Where it’s possible to rotationally graze animals, our experience over the last forty years, suggests that a genuine 30-day grazing interval is the best management option, along with reducing animal numbers to ensure animals are fully fed.

The counter to a 30-day round is that quality pasture not grazed for 30 days will deteriorate, by which time covers may have declined, and that is a fair argument.

However, going around quickly will result in a farm with very low covers well before the end of the year, with little ability to recover when rain arrives.

The topic of most concern to the farmers I’ve talked to of late, is not the weather but the recently arrived farming regulations.

The anxiety over new rules is that they may become overly prescriptive. That’s a real concern as regulation, no matter how well researched and written, cannot cover all farming situations and variables.

We live in a democracy and farmers have the right, and an obligation, to push back on directives that impinge on their ability to manage land in a way that has no negative influence on others. That right is enshrined in law and must be defended.
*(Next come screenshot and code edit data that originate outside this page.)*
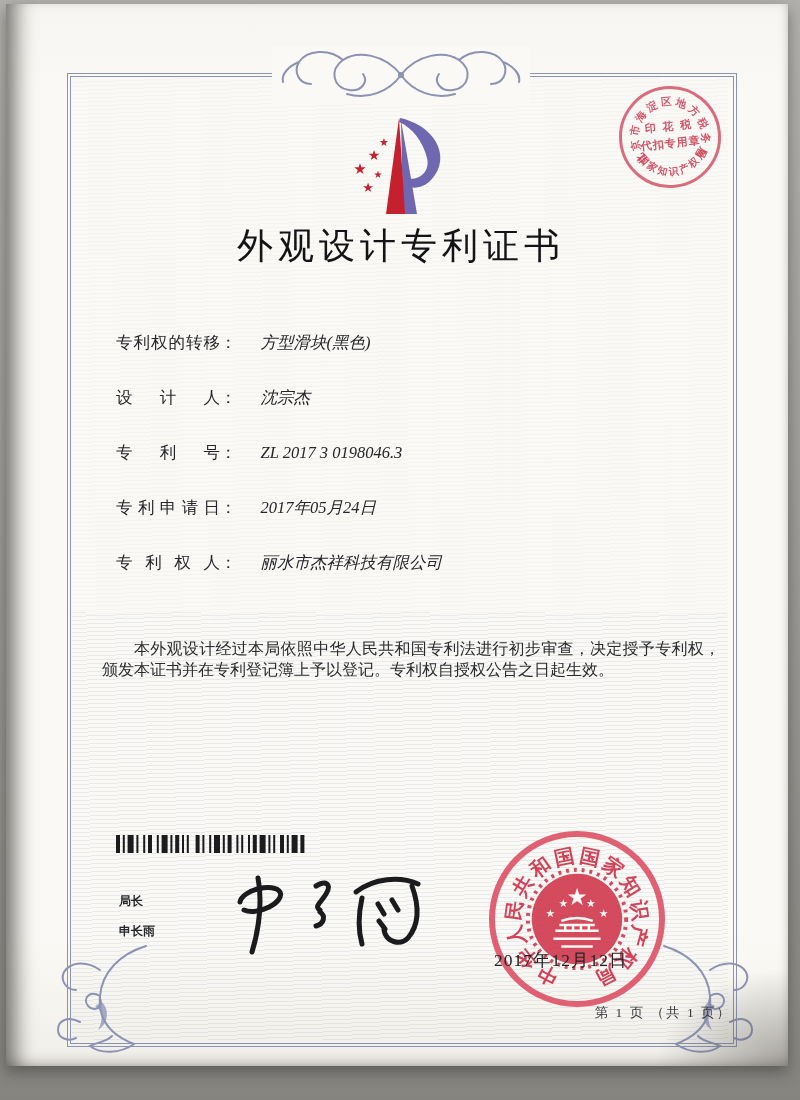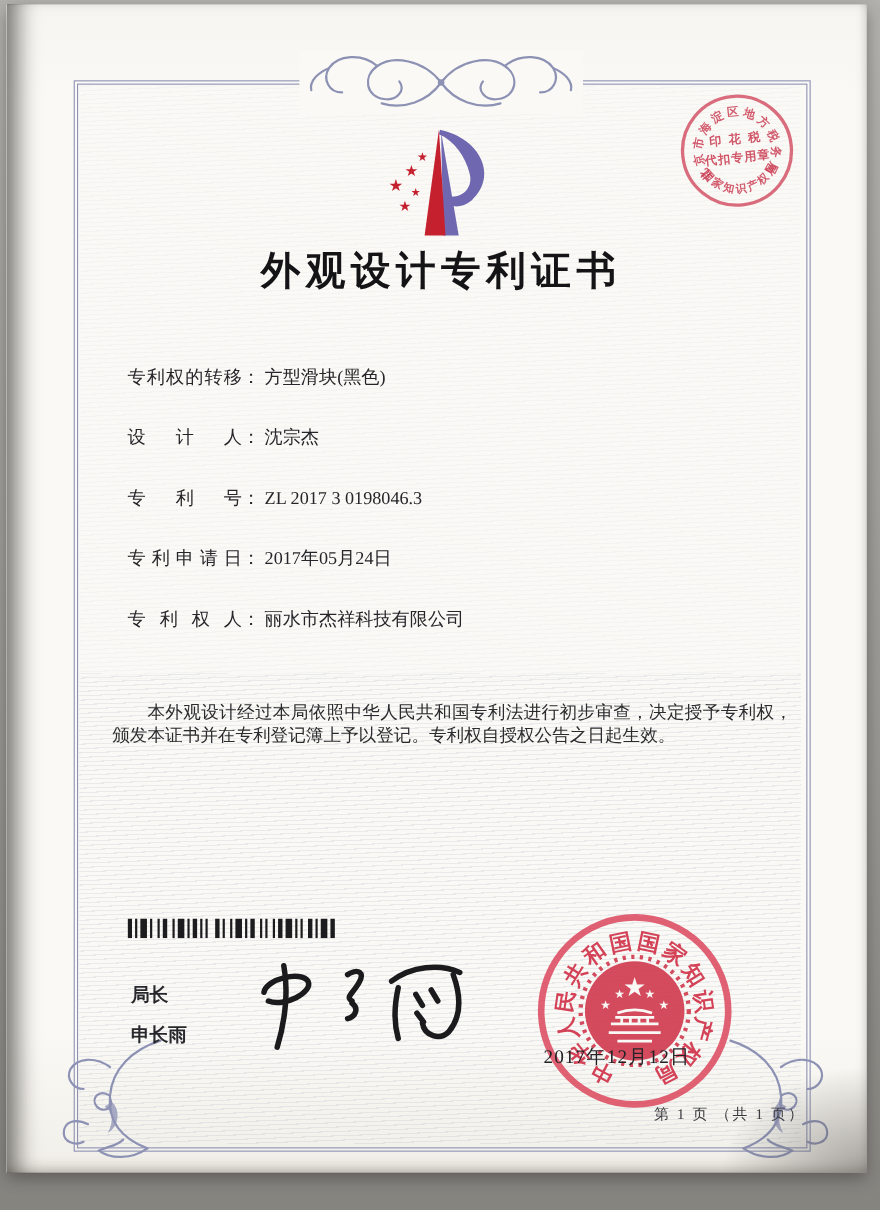"外观设计专利证书" .title { font-weight: bold -> normal }
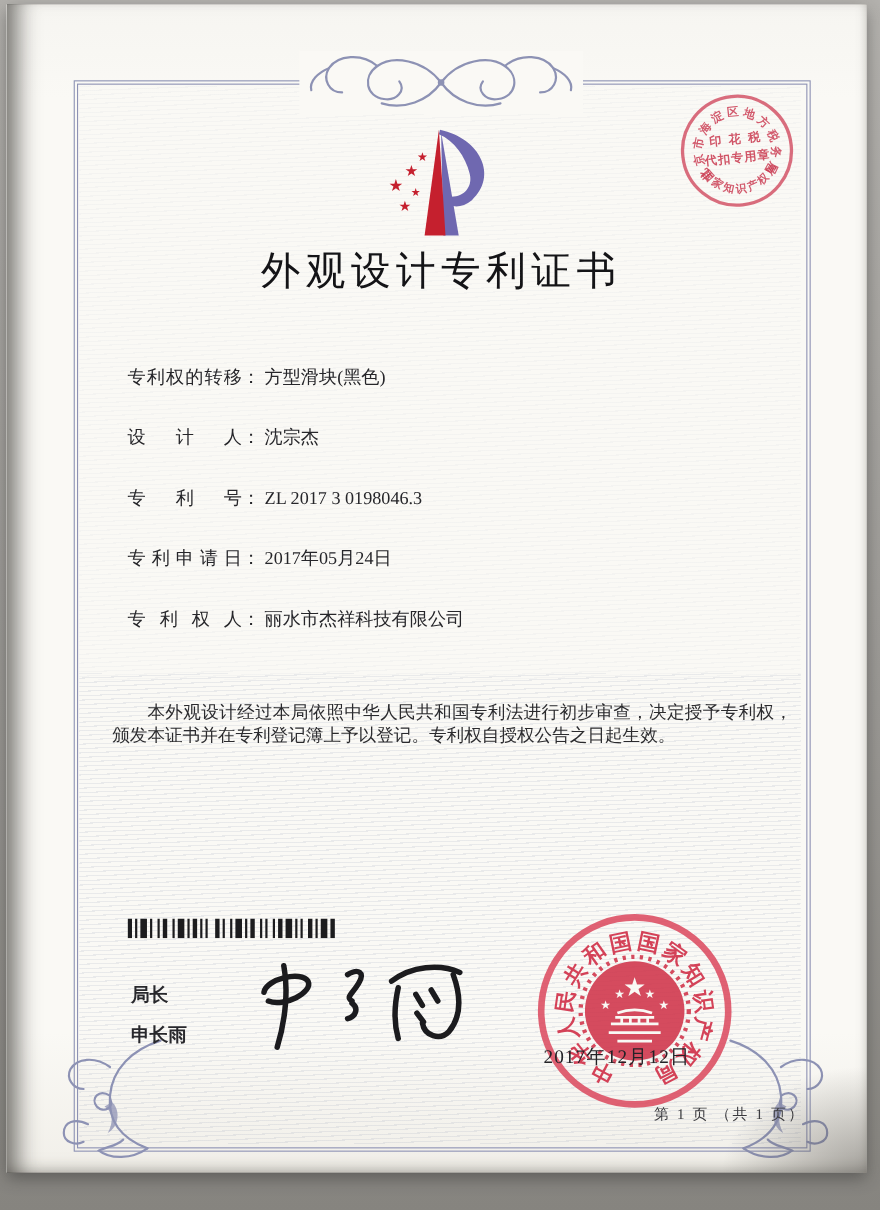"方型滑块(黑色)" .field-value { font-style: none -> italic; margin-left: 4px -> 24px }
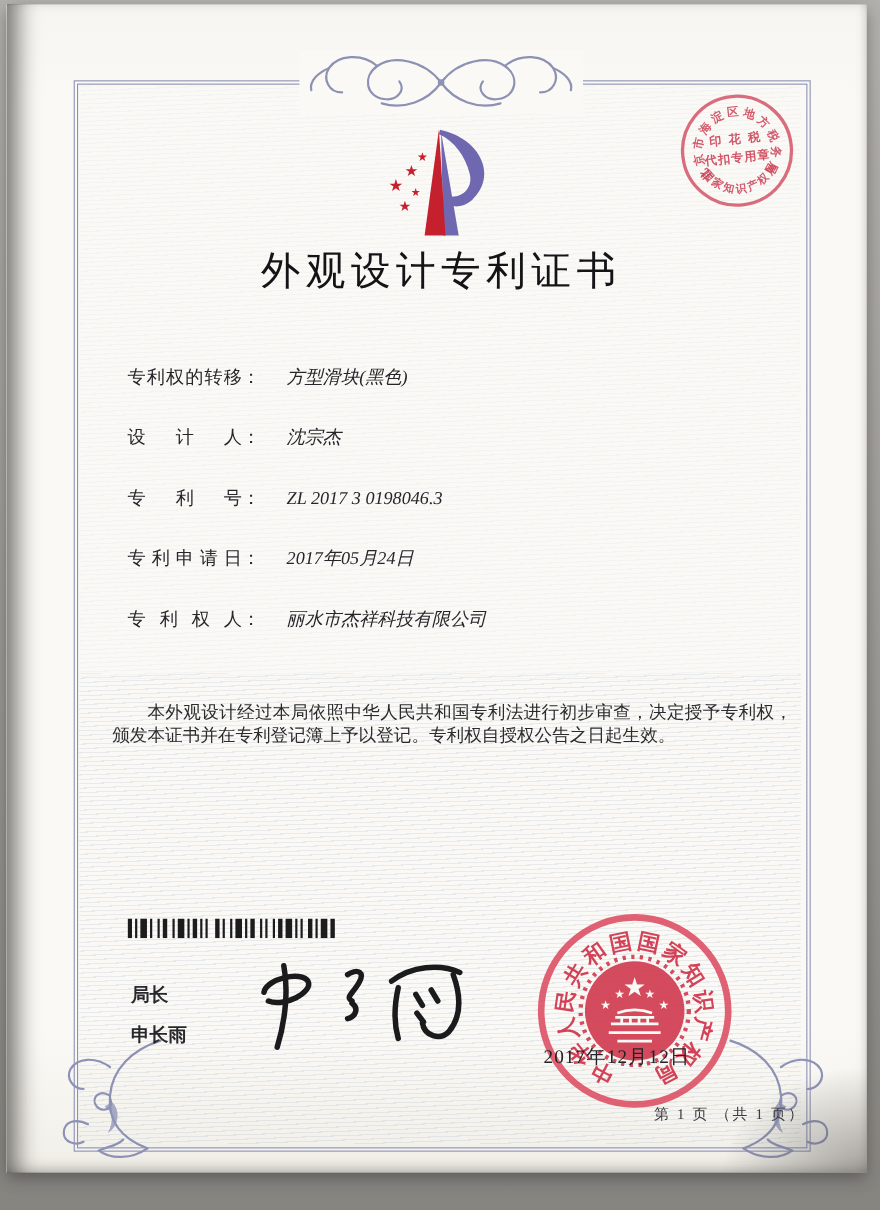"局长" .signer { font-size: 17px -> 12px }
It’s a concern that groups representing the rights of farmers seem to have bought into the belief that pastoral farming is an environmentally negative activity, and that by planting woodlots and shelter belts farming might just manage to become carbon neutral.

That is a nonsense and does farming a real disservice.  The quickest way to sequester carbon is under permanent grazed pasture, and animals are a big part of the solution not the problem.

Most sheep and beef properties are continuously sequestering carbon, via the breakdown and incorporation of old root matter, dung, urine, and litter on the soil surface after grazing.

The issue around carbon and pastoral farming is the overuse of synthetic-N, primarily urea.  Nitrogen is an essential element and without a steady supply pasture growth diminishes to the point where low fertility species dominate and farming becomes financially non-viable.

It is the reliance on synthetic nitrogen that puts the industry at risk.  When storage, cartage, and spreading is included, a total of close to $500m each year is being spent.

There is an excellent podcast by Dr Richard Mulvaney from the University of Illinois, The Fallacy of Mainstream Potassium and Nitrogen Fertilizers, in which Mulvaney states that synthetic-N burns soil organic matter.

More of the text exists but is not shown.